Code change snippets
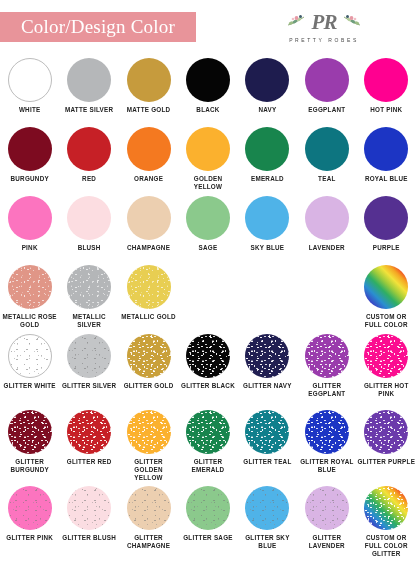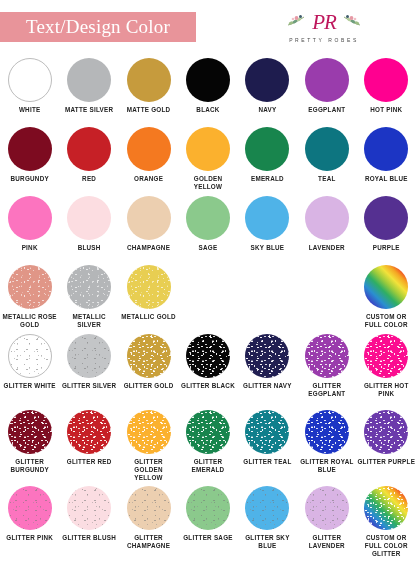--- a/index.html
+++ b/index.html
@@ -27,22 +27,22 @@
   .logo {
     position: absolute; left: 268px; top: 8px;
     width: 112px; height: 42px;
   }
   .logo-mark {
     position: relative; width: 112px; height: 28px;
     display: flex; align-items: center; justify-content: center;
   }
   .logo-pr {
     font-family: "Liberation Serif", serif;
-    font-style: italic; font-weight: normal;
-    font-size: 21px; color: #be185d; letter-spacing: -1px;
+    font-style: italic; font-weight: bold;
+    font-size: 21px; color: #737373; letter-spacing: -1px;
     position: relative; z-index: 3;
   }
   .sprig { position: absolute; width: 22px; height: 14px; z-index: 2; }
   .sprig.left  { left: 19px; top: 6px; }
   .sprig.right { right: 19px; top: 6px; }
   .logo-sub {
     text-align: center;
     font-family: "Liberation Sans", sans-serif;
     font-size: 5px; letter-spacing: 2.6px;
     color: #4a4a4a; margin-top: 1px;
@@ -130,21 +130,21 @@
       #9ccb3b 55%, #f2e23a 67%, #f5a623 78%, #ee3124 89%, #e6198b 100%);
   }
 </style>
 </head>
 <body>
 
 <div id="page">
 
   <div class="header">
     <div class="banner">
-      <span class="banner-text">Text/Design Color</span>
+      <span class="banner-text">Color/Design Color</span>
     </div>
 
     <div class="logo">
       <div class="logo-mark">
         <span class="sprig left">
           <svg viewBox="0 0 22 14" width="22" height="14">
             <path d="M1 11 C6 10 11 7 17 3" stroke="#8fae7a" stroke-width="1" fill="none"></path>
             <ellipse cx="4" cy="9" rx="2.4" ry="1.5" fill="#9dbd86" transform="rotate(-25 4 9)"></ellipse>
             <ellipse cx="8" cy="7.5" rx="2.4" ry="1.5" fill="#6f9e7e" transform="rotate(-30 8 7.5)"></ellipse>
             <ellipse cx="12" cy="5.5" rx="2.2" ry="1.4" fill="#b4cd9c" transform="rotate(-30 12 5.5)"></ellipse>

Work instruction: In the lines above, find the word "weight" and copy each line that contains it.

Written response:
-    font-style: italic; font-weight: normal;
+    font-style: italic; font-weight: bold;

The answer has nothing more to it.